Nate tells his grandfather how he knows that Maureen, Tripp's wife, is faking the affair in order to make Tripp look better in polls. Nate tells William that he plans to reveal that Maureen's affair is not true but his grandfather convinces him to do otherwise. Nate is celebrated for not posting the story about his cousin. In the post, he says that a story was recently uncovered about someone he knows and he's not going to get involved with it.

Blair is trying cakes for her wedding when Chuck enters. Chuck accuses Blair of being upset about the ring being returned. He says that he returned it to give her the happy life she deserved. She says that she feels that she brings out the dark side of her lovers.

The Rhodes girls are celebrating before the party when Lily pulls CeCe away to look at photos. Carol expresses her jealousy that Charlie was able to get "more money out of her than I did in 45 years". Max enters and Charlie tells him to leave. Serena tells them she knows about their past. Lily comes to Charlie's rescue but Carol gets angry when Lily mentions her horrible parenting. As the tension increases, CeCe faints. Charlie says that CeCe fainted because she's been dieting in order to fit into her jumpsuits.

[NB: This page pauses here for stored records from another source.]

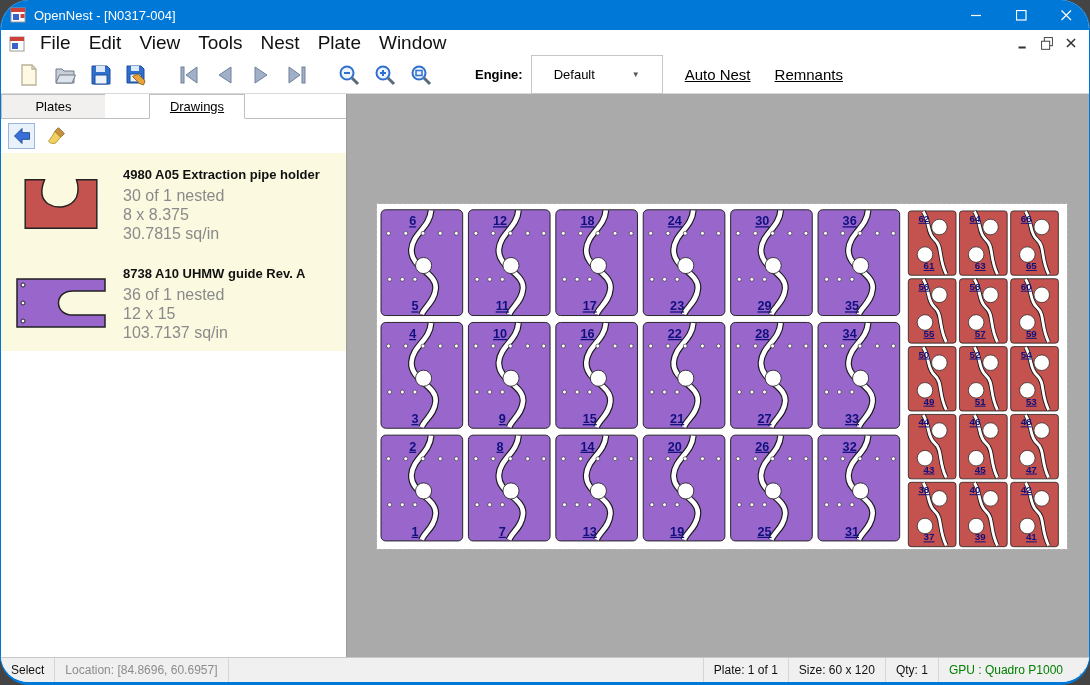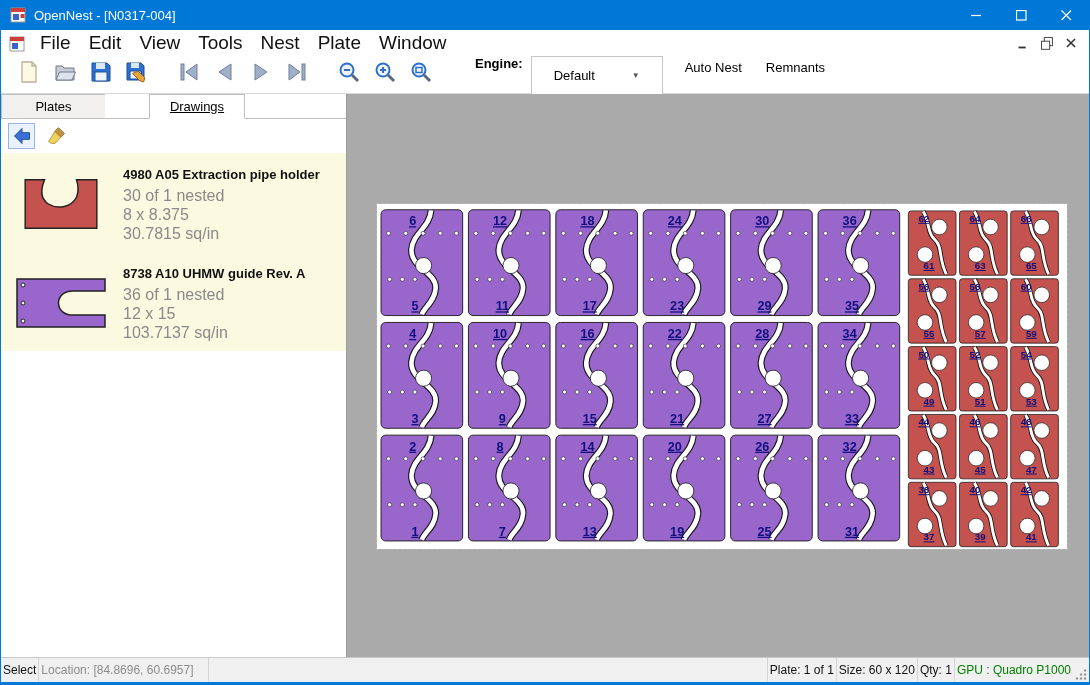"OpenNest - [N0317-004]" .window { border-radius: none -> 29px }
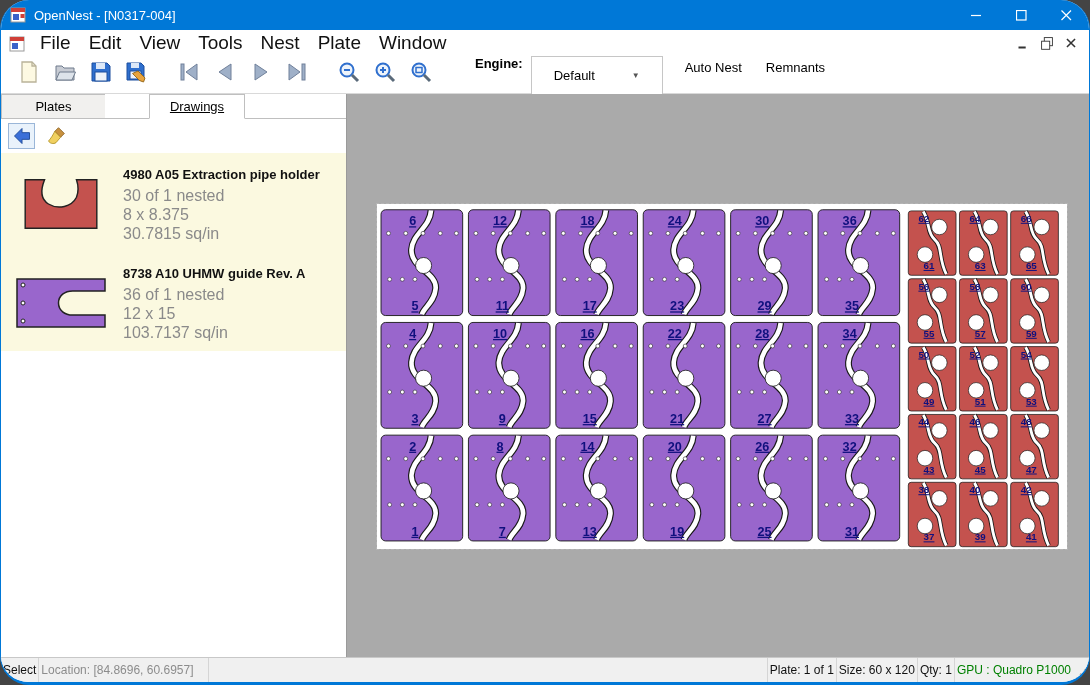"Engine:" .toolbar { align-items: none -> center }
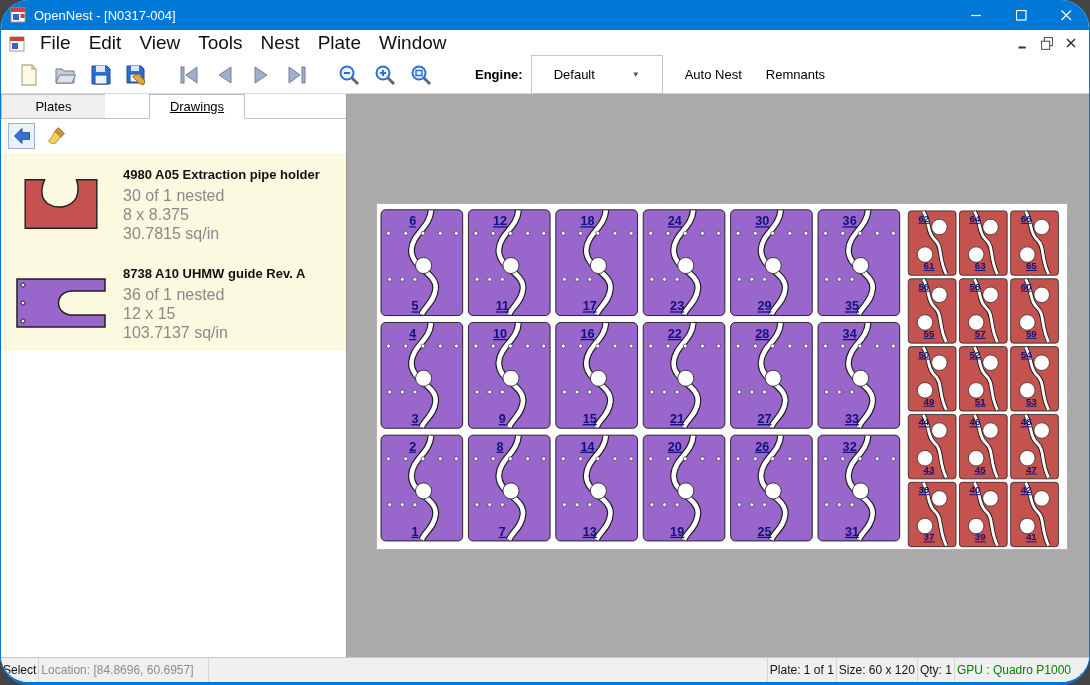"Auto Nest" .tool-text { font-size: 13px -> 15px; text-decoration: none -> underline }
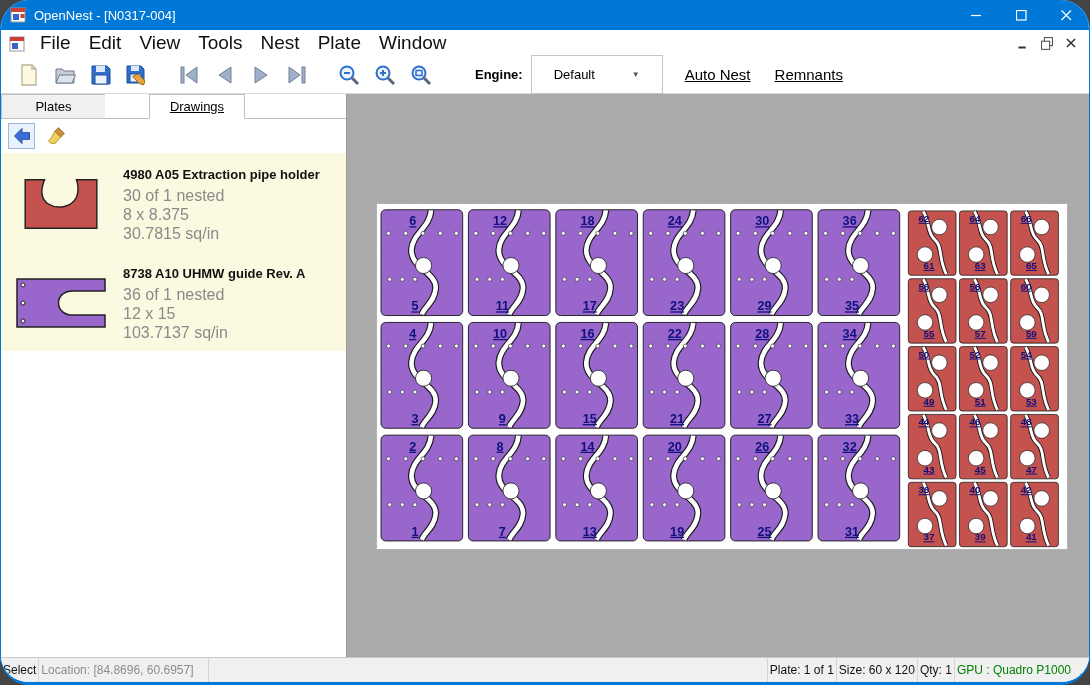"Select" .scell { padding: 0 2px -> 0 10px }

Blair gloats about what she said to Chuck. Chuck enters and tells her, "You are the lightest thing that came in to my life". He says he was afraid of losing her and that he's sorry he couldn't be the one to marry her. Later, Blair lays in her bed, clearly depressed from Chuck's confessions. Dorota tries to comfort her but Blair dismisses her.

Charlie continues to lie to her whole family. She says that she was paying off Max to leave because he was blackmailing her with a sex tape. He reveals very real details of her life as Ivy Dickens. CeCe supports Charlie's story and Serena tells Max to leave. The party continues and CeCe thanks Charlie for keeping her secret, and Charlie says she should tell someone if she's really sick.

Carol tells Charlie they are finally in the clear. Charlie wants to stay longer: not for the money, but a family. Charlie reveals that Ivy Dickens had a very rough upbringing. Carol says it's okay if Charlie stays because if her family knew the real Charlotte Rhodes they'd never forgive her, "This way we both get a family".

Max calls Charlie and tells her he's not leaving until he gets what he deserves. Charlie says she's a Rhodes now, and she won't lose.